🚨 [v5] `generate` delegates default cache initialization to the model by gante · Pull Request #41505 · huggingface/transformers

gante · 2025-10-10T09:09:27Z

What does this PR do?

See PR title.

Now that all traces of legacy caches were removed, we can trust the model to initialize its own cache! This means we no longer need to set cache_implementation="xxx" defaults in new models, assuming the model's forward pass defaults to the right cache class.

Also fixes related bugs, uncovered by not feeding a cache to the model.

HuggingFaceDocBuilderDev · 2025-10-10T09:18:27Z

The docs for this PR live here. All of your documentation changes will be reflected on that endpoint. The docs are available until 30 days after the last update.

gante · 2025-10-10T12:49:03Z

-        if requires_cross_attention_cache and not isinstance(model_kwargs[cache_name], EncoderDecoderCache):
-            model_kwargs[cache_name] = EncoderDecoderCache(
-                model_kwargs[cache_name],  # self-attention cache
+        if (


update to this branch -- we only want to convert the cache to EncoderDecoderCache here if:

the user has set custom cache args in generate

the model is encoder-decoder

(implicitly, all encoder-decoder models have past_key_values as their cache name)

In all other cases, we delegate cache init to the model itself

gante · 2025-10-10T12:50:40Z

@@ -546,8 +546,10 @@ def prepare_inputs_for_generation(
        model_inputs["cache_position"] = cache_position

        # 2. Generic cache-dependent input preparation


Changes in new L549-594 are related to recurrent_gemma: prior to the deletion of the old L2002-2007, generate was preparing a DynamicCache for recurrent_gemma.
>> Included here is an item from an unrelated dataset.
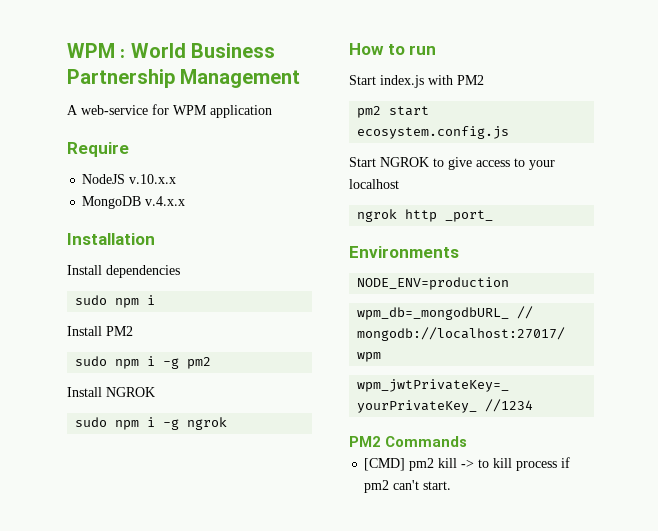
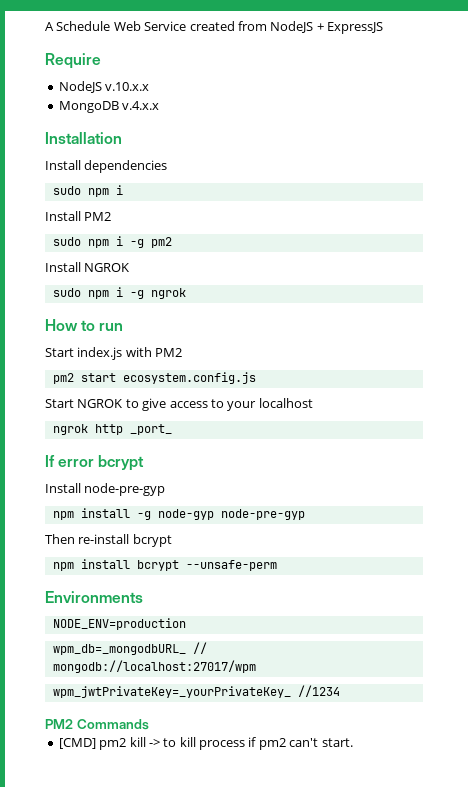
[67,43,276,58] [67,69,301,88] [67,104,272,118] WPM : World Business Partnership Management // A web-service for WPM application -> [45,21,383,34] A Schedule Web Service created from NodeJS + ExpressJS
(494, 216) none -> [45,455,145,471] [45,483,166,496] [52,508,305,520] [45,534,172,547] [52,559,277,571] // If error bcrypt // Install node-pre-gyp // npm install -g node-gyp node-pre-gyp // Then re-install bcrypt // npm install bcrypt --unsafe-perm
This cache was never used in forward, but it was inducing the correct behavior in prepare_inputs_for_generation (cache_position-based input slicing)

With the new logic, use_cache=True implies cache_position-based input slicing, even if the model is not using a standard cache.

gante · 2025-10-11T10:12:19Z

            past_key_values = (
                EncoderDecoderCache(DynamicCache(config=self.config), DynamicCache(config=self.config))
-                if encoder_hidden_states is not None
+                if encoder_hidden_states is not None or self.config.is_encoder_decoder


On encoder-decoder models that we may want to use as decoder-only, we want EncoderDecoderCache in two possible situations:

[missing] the model is encoder-decoder

the model is not encoder-decoder, but encoder_hidden_states passed (which means we will compute the cross-attention, and thus we should cache it)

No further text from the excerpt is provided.